My dad does this, but first syllables only until he reaches the name he wants. It wasn’t uncommon to hear “Sa-La-Me-Lissa!” with increasing emphasis as he ran through the names. Our next door neighbors had five kids, all K names. We used to joke about what that sounded like in their house: “Ka-Ka-Kr-Ka-Keith!”
I knew a girl named Serendipity – goes by Seren – who was conceived before her parents were married. I thought it was a nice way to make sure she knew that she was wanted.
Oh, my.
In the data entry job I had last summer, I ran through lots of bizarre names. There was one woman who lived in northern Alaska named Future Blu’Silver. Her parents would have been the right age for hippies, so I guess that’s where that came from. There was also a woman named something like Zhhaniqua, I think I have that name wrong but the beginning was definitely “Zhh.” But my favorite name was Howard James. For a girl. A seven-year-old, cute as a button little blond girl. She’s gonna have issues.

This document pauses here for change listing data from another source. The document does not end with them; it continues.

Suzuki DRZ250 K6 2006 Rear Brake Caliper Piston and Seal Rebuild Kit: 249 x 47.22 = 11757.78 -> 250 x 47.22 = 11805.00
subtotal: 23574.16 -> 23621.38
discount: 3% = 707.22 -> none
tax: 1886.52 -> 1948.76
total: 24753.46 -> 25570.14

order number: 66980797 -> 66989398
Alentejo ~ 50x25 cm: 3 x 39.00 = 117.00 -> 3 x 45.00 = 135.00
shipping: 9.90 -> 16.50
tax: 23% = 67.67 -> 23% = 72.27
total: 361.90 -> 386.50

I think I’ve posted this before, but here it is again.
My mom and sister were on vacation when they encountered another man at their hotel. He had twin little boys, blond and cute and very well-mannered. My mentioned how nice they were and the guy replied, “Yeah, ol’ Willie and Waylon are two of the best boys you could want.” Mom and Sis quickly agreed and went about their business.

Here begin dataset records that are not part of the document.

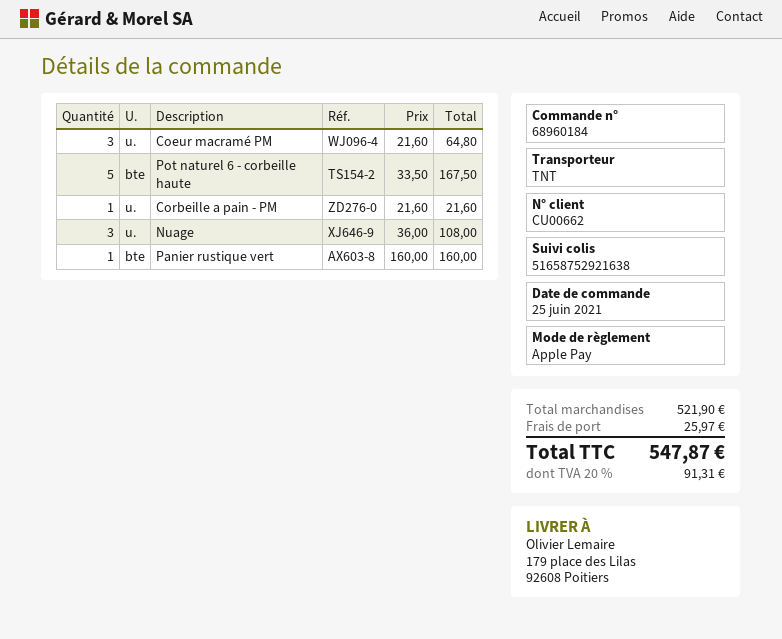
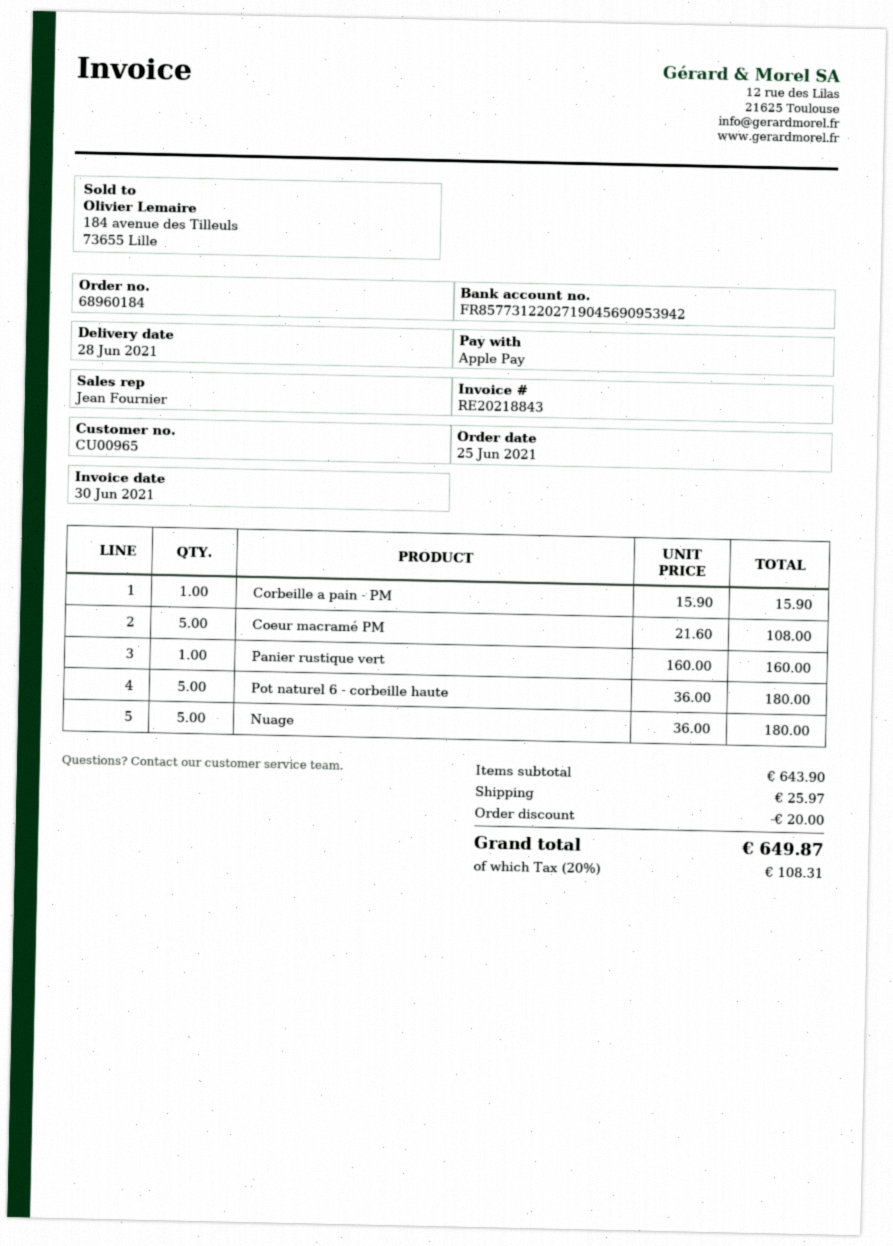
customer number: CU00662 -> CU00965
Coeur macramé PM: 3 x 21.60 = 64.80 -> 5 x 21.60 = 108.00
Pot naturel 6 - corbeille haute: 5 x 33.50 = 167.50 -> 5 x 36.00 = 180.00
Corbeille a pain - PM: 1 x 21.60 = 21.60 -> 1 x 15.90 = 15.90
Nuage: 3 x 36.00 = 108.00 -> 5 x 36.00 = 180.00
subtotal: 521.90 -> 643.90
discount: none -> 20.00
tax: 20% = 91.31 -> 20% = 108.31
total: 547.87 -> 649.87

Does “binky” in Ireland mean, as it does in the U.S., a rubber nipple that you use to pacify infants?
Yeah, nobody’s gonna think of a way to make fun of a girl who’s named after something to be suckled. I got nothin’.
For a short (but amusing!) time my twin brother and sister, Anna and Tommy, thought their names were Tanna and Ant-Tommy.
At my last job I ran into an older couple from south California with two young boys named John Lynx LastName and Mark Possum LastName, and they called the kids by their middle names. They thought they would like to move to central Oregon because we’re “outdoorsy” here and their boys would fit in and not be teased so much. 
Outside of the metro areas Oregon is very rural and conservative and full of farmer/logger/fisherman hicks. Poor kids
You know what makes it worse?
Her name is Binky Moorehead.
Yup.
Binky.
More.
Head.
I forsee a career in show business…well, a career performing on film anyway.
My daughter has students in her class named Divinity, Blessings, Unikue, and I don’t know what all else.
I don’t mind the Divinity and Blessings ones so much. Unikue is anything but. What bothers me is the mis-spellings of common names: Katelyn, Caitlin; Ashleigh, Ashley etc. I know one Katelynne and two Caitlinns, one Meaghann and one Megan.
Argh.
Phaedra? giggles
(maybe asking Phèdre nó Delaunay would be in order)
Hey, I used to work in a trophy shop. I saw every hackneyed and over-used child’s name a dozen times, often on the same Little League team. It got so bad we had to ask the parents to explicitly denote which Hunters, Dylans, Montanas, Madisons, Rileys, Alexes, Jadens, and Jameses were male and which were female.
Then we had dozens of Calebs, Jacobs, Crystals, and Emmas to deal with.
And after that we still had parents frantically correcting their lists like some modern-day “Who’s On First?”: “Okay, we have Kalleb Smith, Cayleb Jones, Caleb Brown, and Kailob French. That’s the infield. Oh, and Kalleb Smith is a girl.”
Now I work in medical billing. Not as many Calebs or Emmas or Jacobs or Hunters, but (since this was a very popular name in 1950) about a thousand different ways to spell Katherine (Kathryn, Cathren, Khatheryne, etc).